AVC

Manhã morna de fevereiro.

Acordara, como sempre, antes da esposa.

Saíra, comprara o jornal e retornara.

No meio da manhã, sentira uma sede inesperada. Dirigiu-se ao filtro, mas não conseguiu controlá-lo. Algo estava estranho. Não comandava bem seu corpo.

A esposa percebera a situação. Chamara os filhos, dirigiram-se ao pronto-socorro. Em longas horas o diagnóstico: AVC.

Ele já não conseguia andar perfeitamente. Seu braço direito era um apêndice estranho.

Depois de uma semana de hospital, retornara a sua casa.

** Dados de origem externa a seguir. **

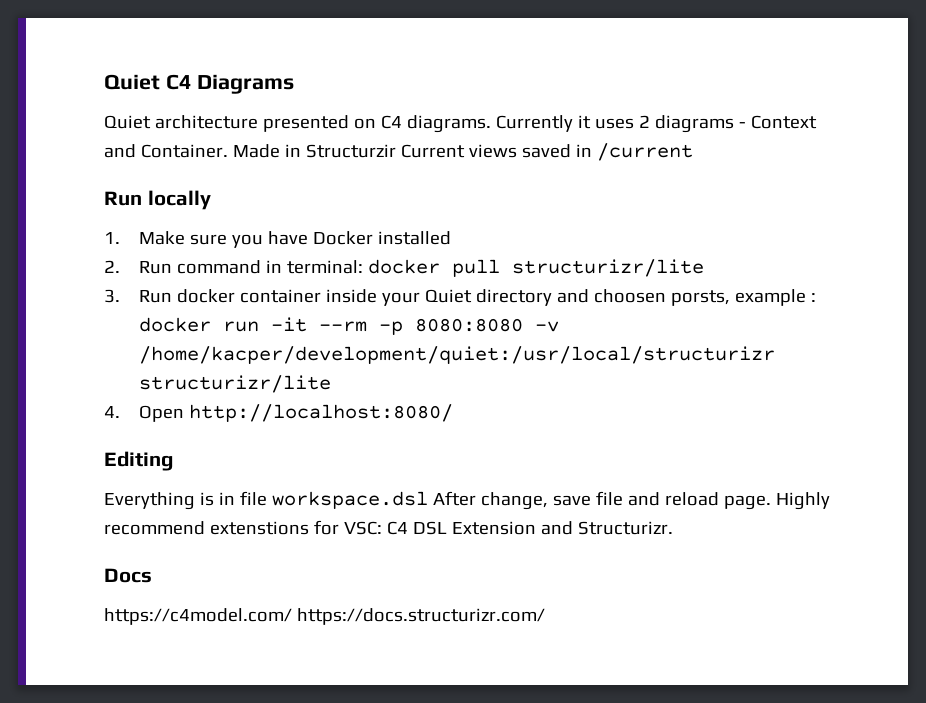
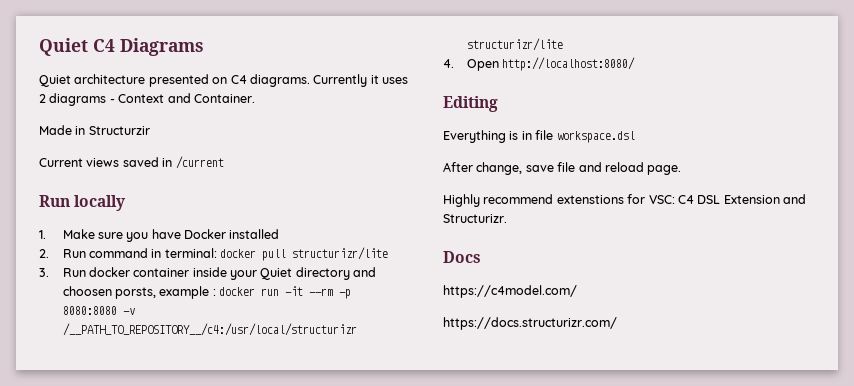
- Currently it uses 2 diagrams - Context and Container. Made in Structurzir Current views saved in /current
+ Currently it uses 2 diagrams - Context and Container.
+ Made in Structurzir
+ Current views saved in /current
- 3. Run docker container inside your Quiet directory and choosen porsts, example : docker run -it --rm -p 8080:8080 -v /home/kacper/development/quiet:/usr/local/structurizr structurizr/lite
+ 3. Run docker container inside your Quiet directory and choosen porsts, example : docker run -it --rm -p 8080:8080 -v /__PATH_TO_REPOSITORY__/c4:/usr/local/structurizr structurizr/lite
- Everything is in file workspace.dsl After change, save file and reload page. Highly recommend extenstions for VSC: C4 DSL Extension and Structurizr.
+ Everything is in file workspace.dsl
+ After change, save file and reload page.
+ Highly recommend extenstions for VSC: C4 DSL Extension and Structurizr.
- https://c4model.com/ https://docs.structurizr.com/
+ https://c4model.com/
+ https://docs.structurizr.com/

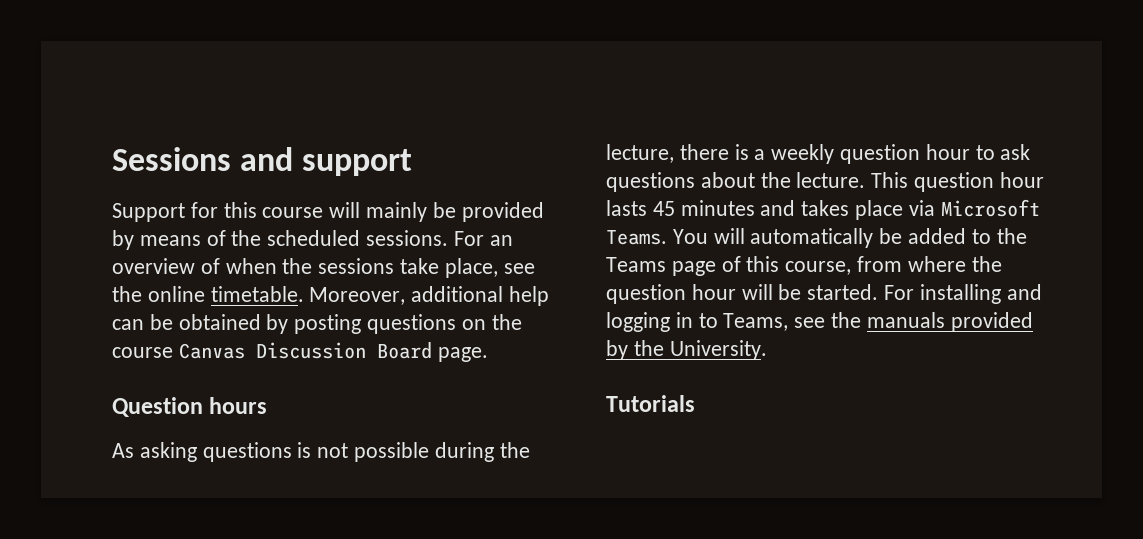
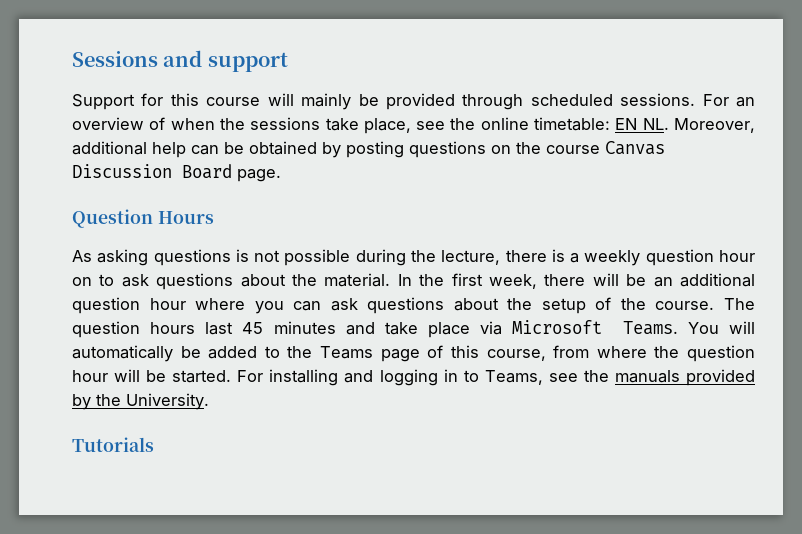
- Support for this course will mainly be provided by means of the scheduled sessions.
+ Support for this course will mainly be provided through scheduled sessions.
- For an overview of when the sessions take place, see the online timetable. Moreover, additional help can be obtained by posting questions on the course Canvas Discussion Board page.
+ For an overview of when the sessions take place, see the online timetable: EN NL. Moreover, additional help can be obtained by posting questions on the course Canvas Discussion Board page.
- Question hours
+ Question Hours
- As asking questions is not possible during the lecture, there is a weekly question hour to ask questions about the lecture. This question hour lasts 45 minutes and takes place via Microsoft Teams.
+ As asking questions is not possible during the lecture, there is a weekly question hour on to ask questions about the material. In the first week, there will be an additional question hour where you can ask questions about the setup of the course. The question hours last 45 minutes and take place via Microsoft Teams.

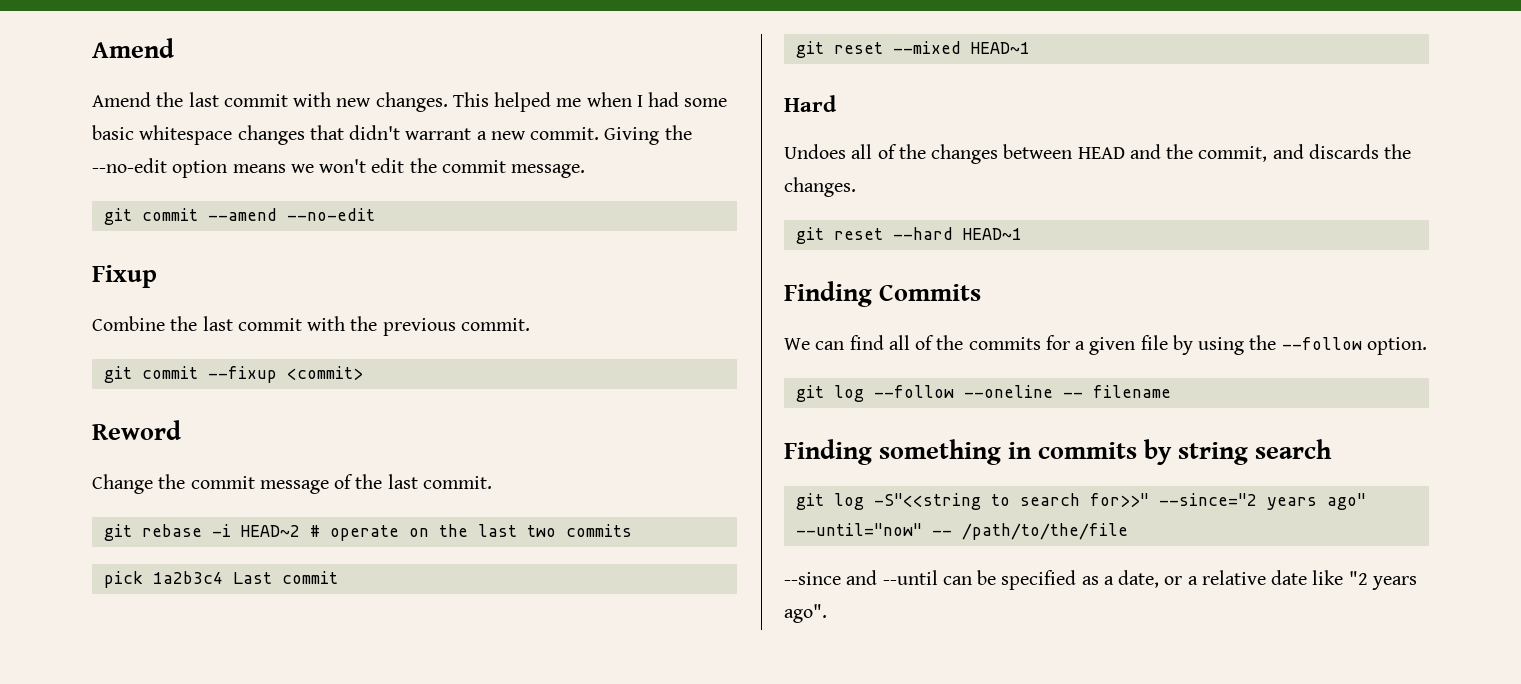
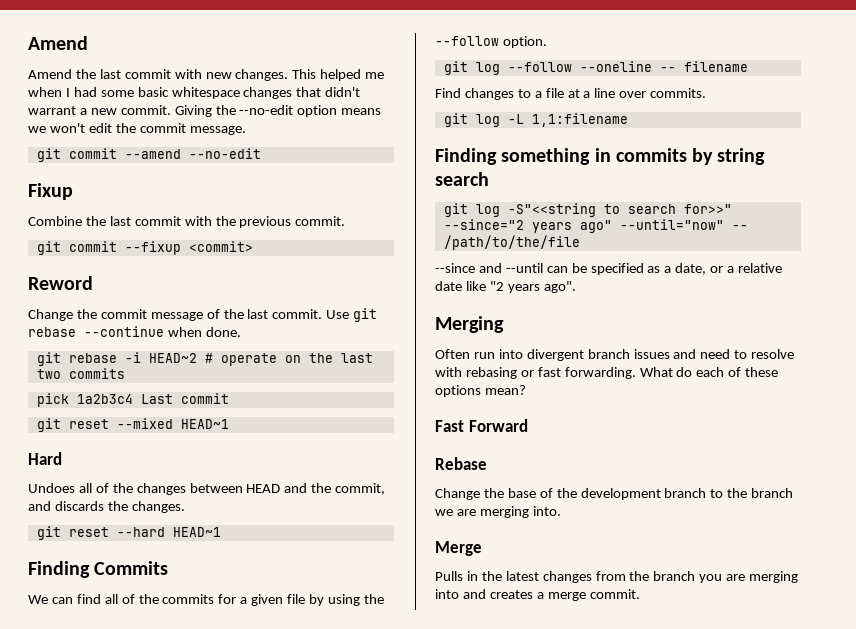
+ Use git rebase --continue when done.
+ Find changes to a file at a line over commits.
+ git log -L 1,1:filename
+ Merging
+ Often run into divergent branch issues and need to resolve with rebasing or fast forwarding. What do each of these options mean?
+ Fast Forward
+ Rebase
+ Change the base of the development branch to the branch we are merging into.
+ Merge
+ Pulls in the latest changes from the branch you are merging into and creates a merge commit.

A casa, a família, tudo lhe parecia hostil. Seu mundo estava diferente. Não o compreendia. Queria seu celular, mas não sabia mais como usá-lo. Não articulava bem as palavras. Vida difícil: remédios, cuidados excessivos, dieta... Sentia a família amedrontada e triste e isso o deixava mais inseguro.

Novamente sentira-se mal. Caíra. Perdera toda a força do lado direito do corpo. As palavras lhe haviam fugido da mente. Chorava... por quê? Já não tinha consciência plena dos fatos. Retornara ao hospital, imaginara. Aparelhos, tubos... por quanto tempo?

Saíra de lá. Para casa novamente.

Mundo mais hostil ainda: cadeira de rodas, fraldas, banho assistido, dieta por sonda. Não entendia o que havia com ele. Onde estava seu mundo? Perdera-o?

Fisioterapia, fonoaudiologia... sessões e mais sessões. Tudo , agora, era parte de um passado difuso, longínquo, mas ainda presente.

Seis anos se passaram. A situação melhorara: andava, com dificuldade, mas andava. Falava pouco. As palavras não haviam voltado para ele. Eram desconhecidas, raras, escondiam-se, faziam pouco dele.

A família, aos poucos, se adaptara. Antes presente, agora, mais distante. Ele, vivendo em seu mundo particular. Sua melhor amiga, a TV.

A esposa desenvolvera suas atividades profissionais. Estava sempre trabalhando, ganhando seu sustento. Vida dura, mas produtiva. estava mais longe dele. Sentia-a cansada, impaciente, já não tão meiga como antes.

Amigos? Parentes? Onde estavam todos? Onde estava ele?

Engaiolado até a morte, muito distante do homem que um dia fora.